Spyware running steathily on a “linux” box, hmm I would love to see that.”
Which part of you sentence doesn’t say Linux?
There are also many people who attack the company, balance is healthy is it not? just because people don’t agree with you doesn’t make them idiots?
“You say so because you haven’t used any operating system before.”
I don’t need to proove anything here but perhaps you should look for justification before you speak.
I do agree it’s harder to find running processes in windows
out of the box.
For anyone who’s interested here’s a tool I use to help..
Face the facts, as long as there is Windows there will always be spyware! This is a windows-only problem, so why mod down posts saying the best solution is to switch OS? I just don’t get it! If people don’t like so many things about windows (spyware included), why do they keep using it? :/
I agree. Most of the best solutions are in the mod downs.
This is one of the most serious reason that I have to switch to Linux, but at the same time, can anyone confirm that a Linux system will not be affected by spyware?
I have look around and cannot find a definetly answer to this.
Hey, my post about how to defend yourself got modded down. A first for me. I’m so proud. Ironically it wasn’t a troll, I honestly *don’t* use IE for that very reason, and since I’m a MacOS X user, I could.
I run basically a publicly-funded ‘net cafe and I’m thinking of putting Firebird on all the computers I admin at work, with an IE theme, and changing all the shortcuts so they point to it instead of IE. Leave IE with the default security settings and some moron just blindly clicks “Yes” when the “Do you want to install Gain Offer Companion?” window comes up. Increase the security settings, and people whine because it breaks some embedded content-infested site they’re addicted to. Security by obscurity, while certainly a stopgap measure, sure looks a lot more attractive than the alternatives.

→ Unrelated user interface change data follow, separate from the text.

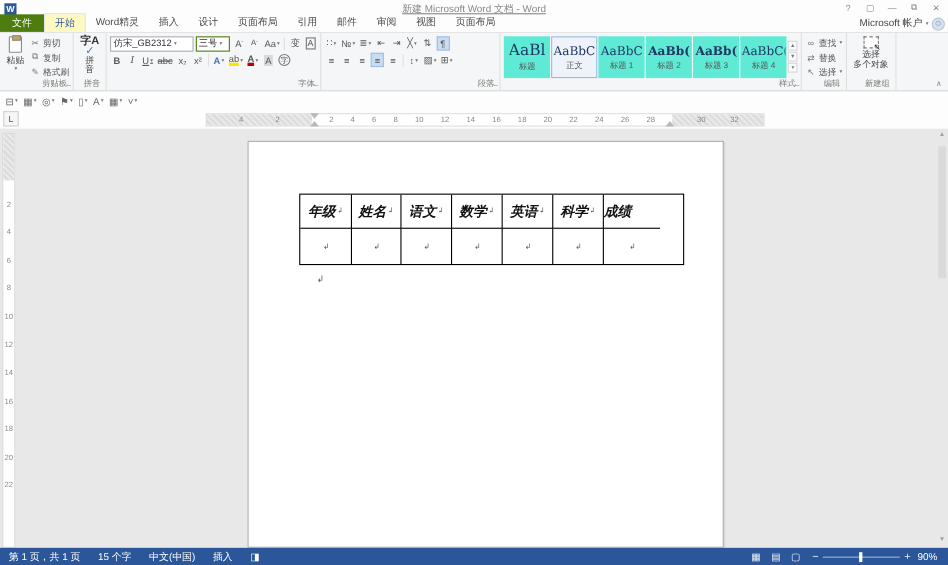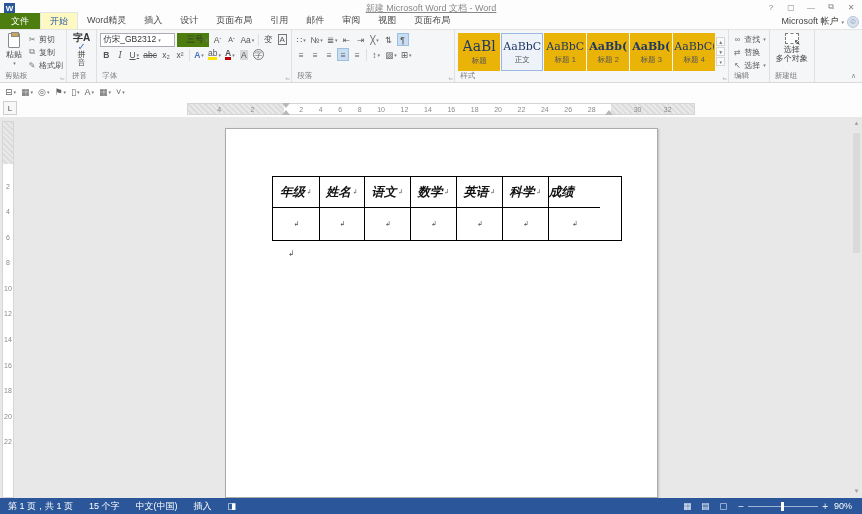--- a/index.html
+++ b/index.html
@@ -20,21 +20,21 @@
   #file-tab { background:#4d7c0f; color:#fff; padding:2px 11px 1px; }
   #tabs-container { display:flex; }
   #tabs-container .tab:first-of-type { background:#fef9c3; color:#2b579a; border:1px solid #e4e4e4; border-bottom:none; }
   #account-area { position:absolute; right:3px; bottom:1px; display:flex; align-items:center; gap:3px; }
   #account-label { color:#444; font-size:9px; }
   .avatar { width:12px; height:12px; border-radius:6px; background:#d8e2ef; border:1px solid #b9c6d8; display:flex; align-items:center; justify-content:center; color:#7a92b5; font-size:8px; }
 
   
   #ribbon { position:absolute; left:0; top:30px; width:862px; height:53px; background:#f5f6f7; border-bottom:1px solid #d9d9d9; display:flex; }
   .group { position:relative; display:flex; flex-direction:column; border-right:1px solid #e0e0e0; padding:2px 3px 0; }
-  .group-label { margin-top:auto; text-align:left; font-size:7.5px; color:#7c7c7c; padding:0 2px 1px; white-space:nowrap;font-family:Liberation Mono, monospace; }
+  .group-label { margin-top:auto; text-align:right; font-size:7.5px; color:#7c7c7c; padding:0 2px 1px; white-space:nowrap;font-family:Liberation Mono, monospace; }
   .launcher { position:absolute; right:1px; bottom:1px; font-size:6px; color:#8a8a8a; cursor:pointer; }
   .bigbtn { display:flex; flex-direction:column; align-items:center; justify-content:flex-start; padding:1px 3px; cursor:pointer; font-size:8px; color:#444; }
   .smallrow { display:flex; align-items:center; gap:2px; height:15px; }
   .ic { min-width:12px; height:13px; display:inline-flex; align-items:center; justify-content:center; font-size:8.5px; color:#555; cursor:pointer; padding:0 1px; }
   .dd::after { content:"▾"; font-size:5px; color:#777; margin-left:1px; }
   .active-ic { background:#c8ddf2; border:1px solid #9ebfe0; }
   .sep { width:1px; height:12px; background:#e0e0e0; margin:0 1px; }
 
   
   .clipboard-icon { width:12px; height:15px; background:#fff; border:1px solid #8a8a8a; border-radius:1px; position:relative; margin-bottom:1px; }
@@ -44,32 +44,32 @@
   .mini .g { font-size:8px; color:#777; width:10px; text-align:center; }
 
   
   .zi-a { font-size:10px; font-weight:bold; color:#333; line-height:10px; }
   .py-check { color:#4472c4; font-weight:bold; font-size:10px; line-height:8px; }
   .py-label { font-size:8px; line-height:8px; text-align:center; color:#444; }
 
   
   .combo { display:flex; align-items:center; border:1px solid #abadb3; background:#fff; height:14px; font-size:8.5px; color:#333; padding:0 2px; cursor:pointer; white-space:nowrap; }
   .combo .caret { font-size:5px; color:#777; margin-left:2px; }
-  .sizebox { border:7px solid #4d7c0f; }
+  .sizebox { border:1px solid #4d7c0f; }
   .boxedA { border:1px solid #777; padding:0 1px; font-size:8px; }
   .hl-icon { border-bottom:3px solid #ffe400; line-height:8px; }
   .fc-icon { border-bottom:3px solid #c00000; line-height:8px; font-weight:bold; }
   .shadeA { background:#d9d9d9; padding:0 1px; }
   .circleZi { border:1px solid #777; border-radius:50%; font-size:7px; width:11px; height:11px; display:inline-flex; align-items:center; justify-content:center; }
   .underl { text-decoration:underline; }
   .strike { text-decoration:line-through; }
 
   
   #styles-gallery { display:flex; gap:1px; padding-top:1px; }
-  .style-item { width:42px; height:38px; border:1px solid transparent; display:flex; flex-direction:column; align-items:center; justify-content:center; cursor:pointer; background:#eab308; }
+  .style-item { width:42px; height:38px; border:1px solid transparent; display:flex; flex-direction:column; align-items:center; justify-content:center; cursor:pointer; background:#5eead4; }
   .style-item:nth-of-type(2) { border:1px solid #9cb8e0; background:#eef3fa; }
   .style-item:nth-of-type(4) .style-preview, .style-item:nth-of-type(5) .style-preview { font-weight:bold; }
   .style-item:nth-of-type(1) .style-preview { font-size:14px; }
   .style-preview { font-family:"DejaVu Serif","Liberation Serif",serif; font-size:11px; color:#1f3864; white-space:nowrap; overflow:hidden; max-width:40px; }
   .style-name { font-size:7.5px; color:#555; margin-top:2px; white-space:nowrap; }
   .gal-arrows { display:flex; flex-direction:column; justify-content:center; gap:1px; margin-left:1px; }
   .gal-arrows span { font-size:5px; color:#777; border:1px solid #d5d5d5; width:9px; height:9px; display:flex; align-items:center; justify-content:center; background:#fafafa; cursor:pointer; }
 
   
   .edit-col { display:flex; flex-direction:column; gap:1px; padding-top:1px; }

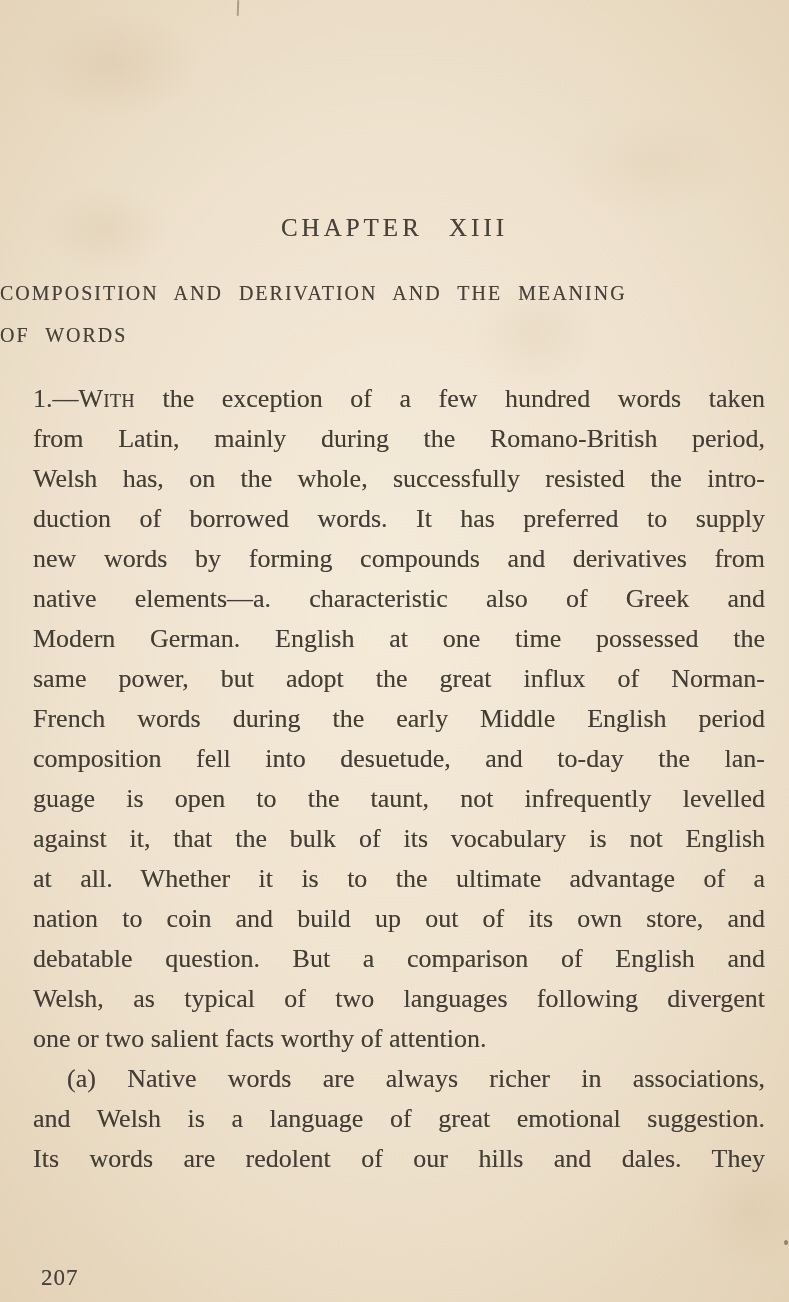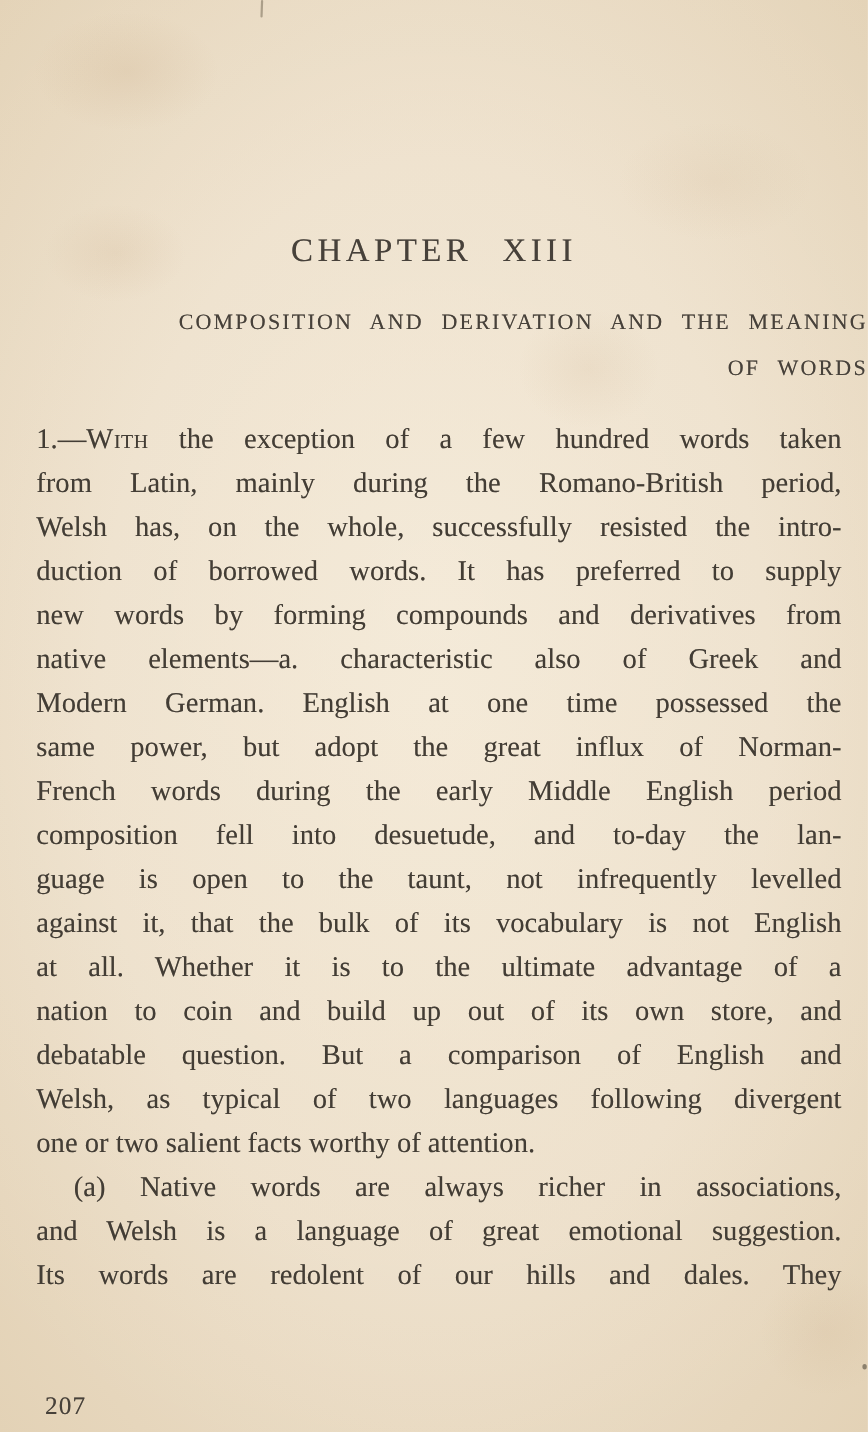--- a/index.html
+++ b/index.html
@@ -31,28 +31,28 @@
     background: rgba(95,84,64,0.45); transform: rotate(2deg); border-radius: 1px;
   }
   .speck {
     position: absolute; left: 784px; top: 1240px; width: 4px; height: 5px;
     background: rgba(70,62,50,0.55); border-radius: 50%;
   }
 
   .chapter-heading {
     position: absolute; top: 211px; left: 0; width: 100%;
     text-align: center;
-    font-size: 30px; line-height: 34px;
+    font-size: 25px; line-height: 34px;
     letter-spacing: 4px; word-spacing: 16px;
     color: #47413a;
     text-shadow: 0 0 0.6px rgba(71,65,58,0.5);
   }
   .subtitle {
     position: absolute; left: 0; width: 100%;
-    text-align: right;
+    text-align: left;
     font-size: 20px; line-height: 24px;
     letter-spacing: 2px; word-spacing: 9px;
     color: #47413a;
     text-shadow: 0 0 0.5px rgba(71,65,58,0.5);
   }
   .subtitle-1 { top: 281px; }
   .subtitle-2 { top: 323px; }
 
   .body-text {
     position: absolute; top: 379px; left: 33px; width: 732px;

Hey, Microsoft, you want to know how you could eliminate the bulk of the spyware problem? Howabout a clean up of the dozen or so different methods for running apps on startup that spyware can hide itself in? Or better yet, how about not allowing software installers to set apps to run on startup unless the user explicitly allows it?
Of course, some of Microsoft’s own applications, both past (findfast) and present (MSN Mess), exhibit this annoying behaviour as well, so I doubt I’ll see that happening anytime soon.